The real questions from Kudankulam

India’s scientific academies may prefer to be silent on most issues of importance, but individual Indian scientists are an outspoken lot — they have contributed to the public debate on a variety of issues, ranging from nuclear weapons in the late 1990s to genetically modified crops more recently. If there were a genuine debate to be had on the safety or desirability of nuclear power, I would expect Indian scientists to actively participate in it. And in fact there is a genuine debate to be had, but it is not an abstract debate about the safety or desirability of nuclear power. It is a concrete debate about the mechanisms for ensuring safety and transparency. Unfortunately, in all the noise about Kudankulam, this issue has received comparatively little attention in the media.

Since the Fukushima earthquake, worries about nuclear power have been widespread around the world. One person whose mind was changed was the environmental activist George Monbiot: writing in the British newspaper The Guardian on March 21, 2011, he declared: “As a result of the disaster at Fukushima, I am no longer nuclear-neutral. I now support the technology.” His reason was that despite the magnitude of the disaster, the age of the plant, and the inadequate safety features, which led to a meltdown, nobody, as far as we know, had yet received a lethal dose of radiation. This convinced him that well-maintained plants built to modern safety standards pose little threat to the public. Meanwhile, we are facing unprecedented demands for energy, and global warming, driven by accelerating use of fossil fuels and resulting in rising sea levels and extreme weather, presents the biggest environmental threat to the world — especially, one should note, to poor coastal fishing communities such as the one at Kudankulam.

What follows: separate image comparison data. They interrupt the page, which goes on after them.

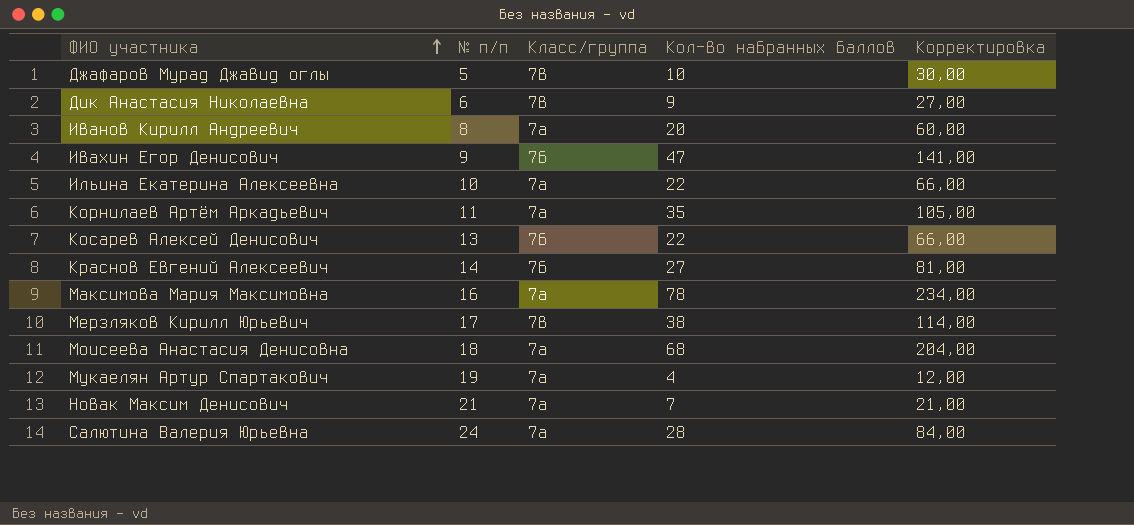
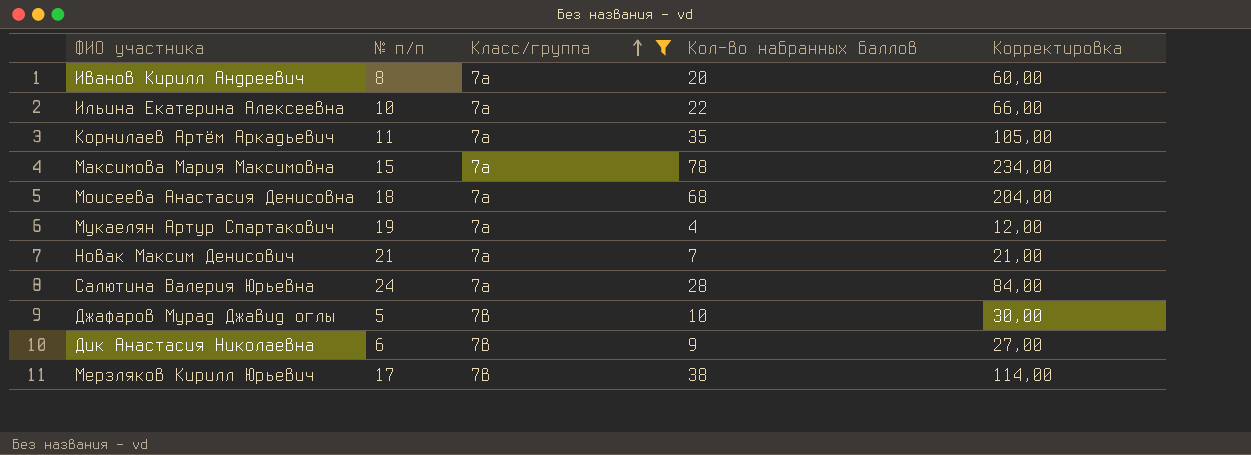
filter: none -> Класс/группа != 7б
row order: ФИО участника ascending -> Класс/группа ascending
Максимова Мария Максимовна | № п/п: 16 -> 15

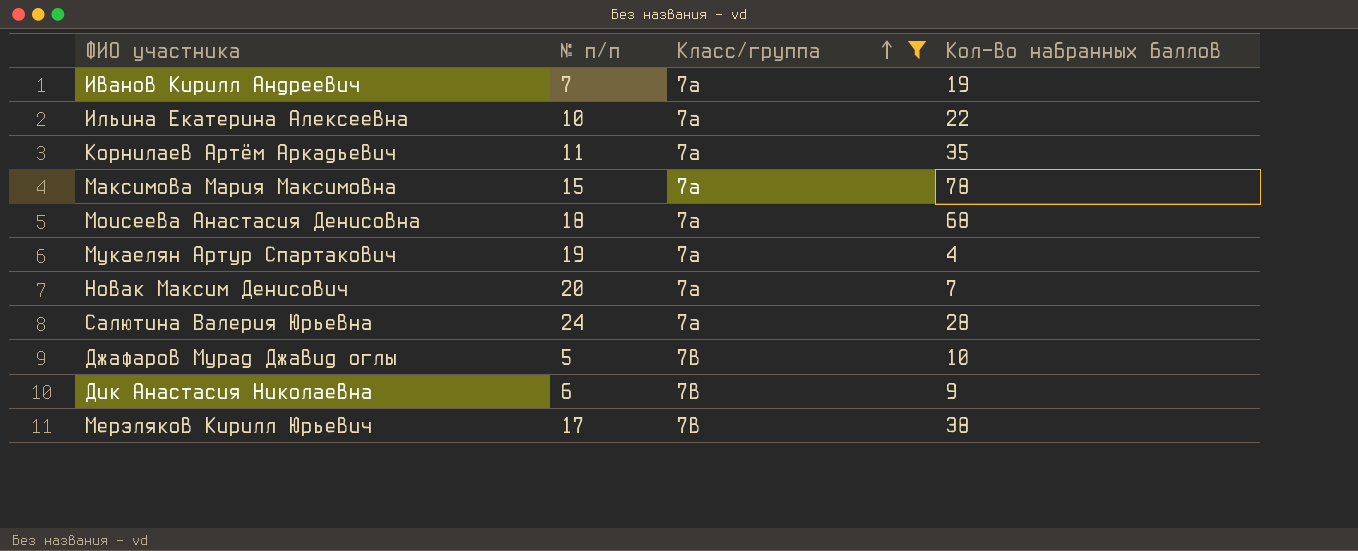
column Корректировка | formula: [Кол-во набранных баллов] * 3 -> none
Иванов Кирилл Андреевич | № п/п: 8 -> 7
Иванов Кирилл Андреевич | Кол-во набранных баллов: 20 -> 19
Новак Максим Денисович | № п/п: 21 -> 20

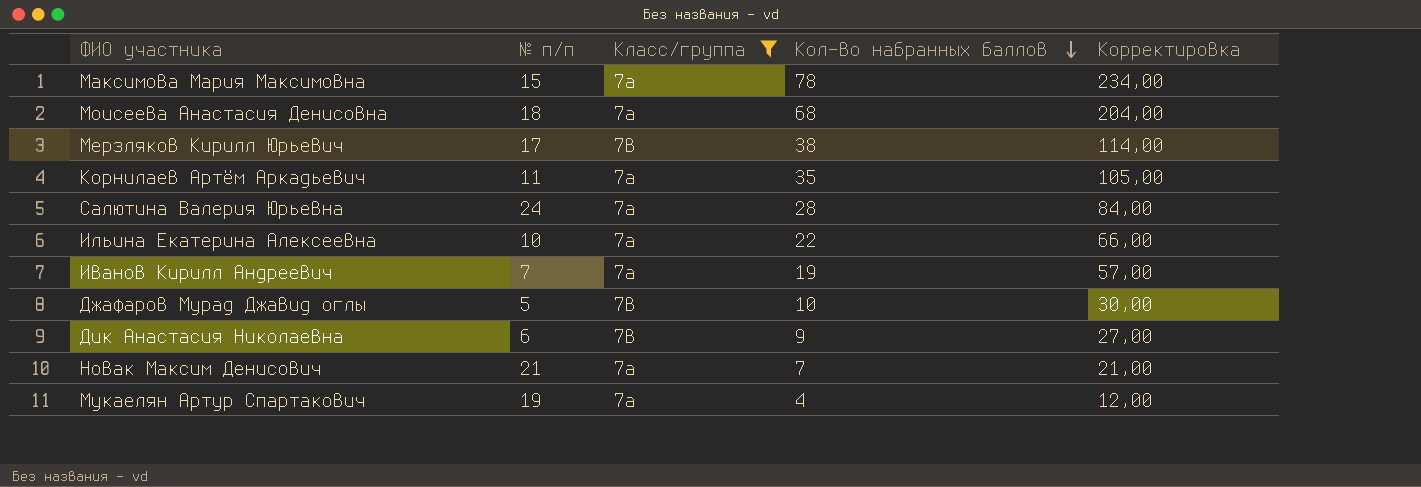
row order: Класс/группа ascending -> Кол-во набранных баллов descending
column Корректировка | formula: none -> [Кол-во набранных баллов] * 3
Новак Максим Денисович | № п/п: 20 -> 21

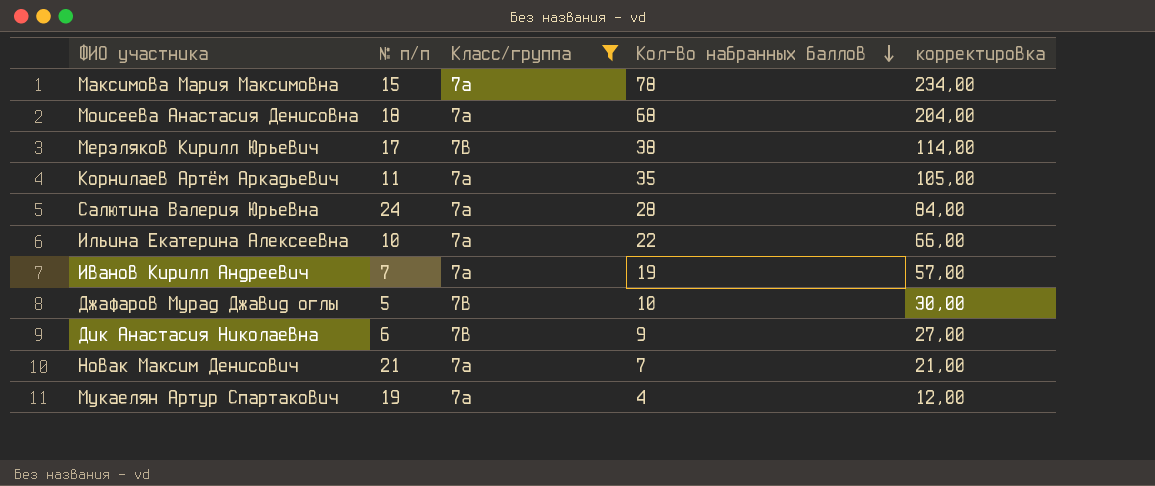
column name: Корректировка -> корректировка

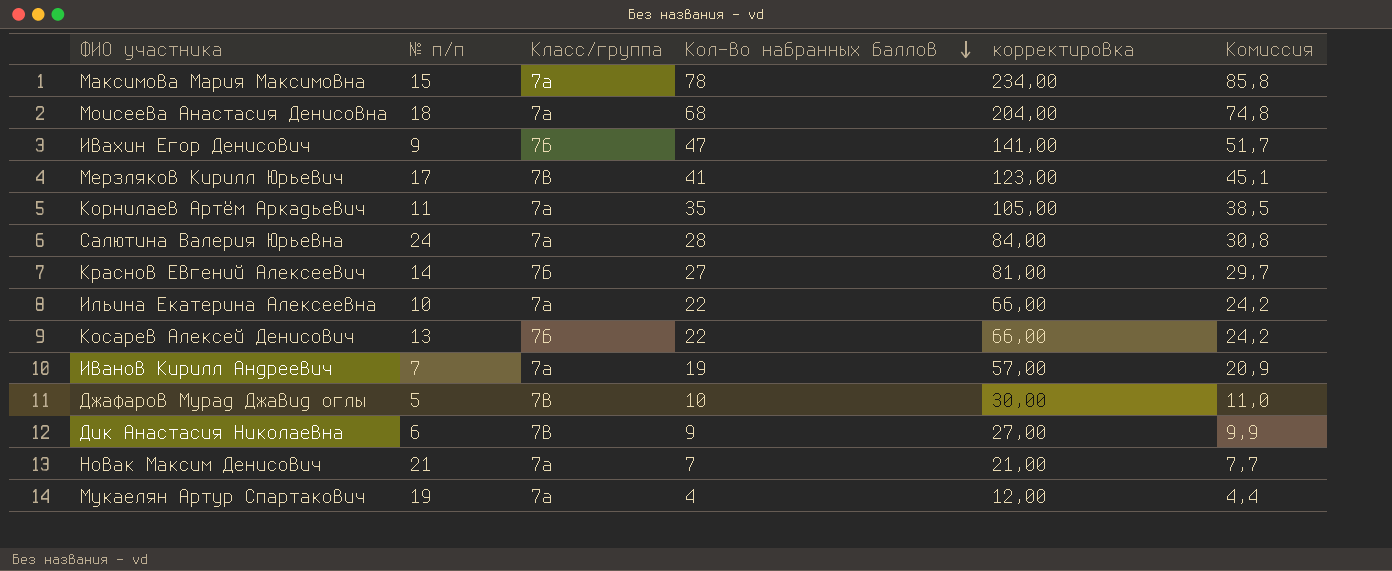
filter: Класс/группа != 7б -> none
column Комиссия | formula: none -> [Кол-во набранных баллов] * 1,1
Мерзляков Кирилл Юрьевич | Кол-во набранных баллов: 38 -> 41
Мерзляков Кирилл Юрьевич | корректировка: 114,00 -> 123,00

A little before Monbiot’s article, Randall Munroe, creator of the XKCD web comic, published a comparison of various forms of ionising radiation, measured in microsieverts, drawn from public sources (see http://xkcd.com/radiation). This widely circulated chart (also cited by Monbiot) suggested that the annual radiation exposure from living within 50 miles of a nuclear power plant is about the same as that from eating a single banana (each being 0.1 microsieverts); the extra dose that Tokyo residents received following Fukushima (about 40 microsieverts) was about a tenth of the yearly dose from natural radioactive potassium in the body (about 390 microsieverts); and the maximum external dose from the Three Mile Island accident (about 1,000 microsieverts) is about a quarter of the normal yearly background dose (4,000 microsieverts, of which about 85 per cent is from natural sources and most of the rest from medical scans).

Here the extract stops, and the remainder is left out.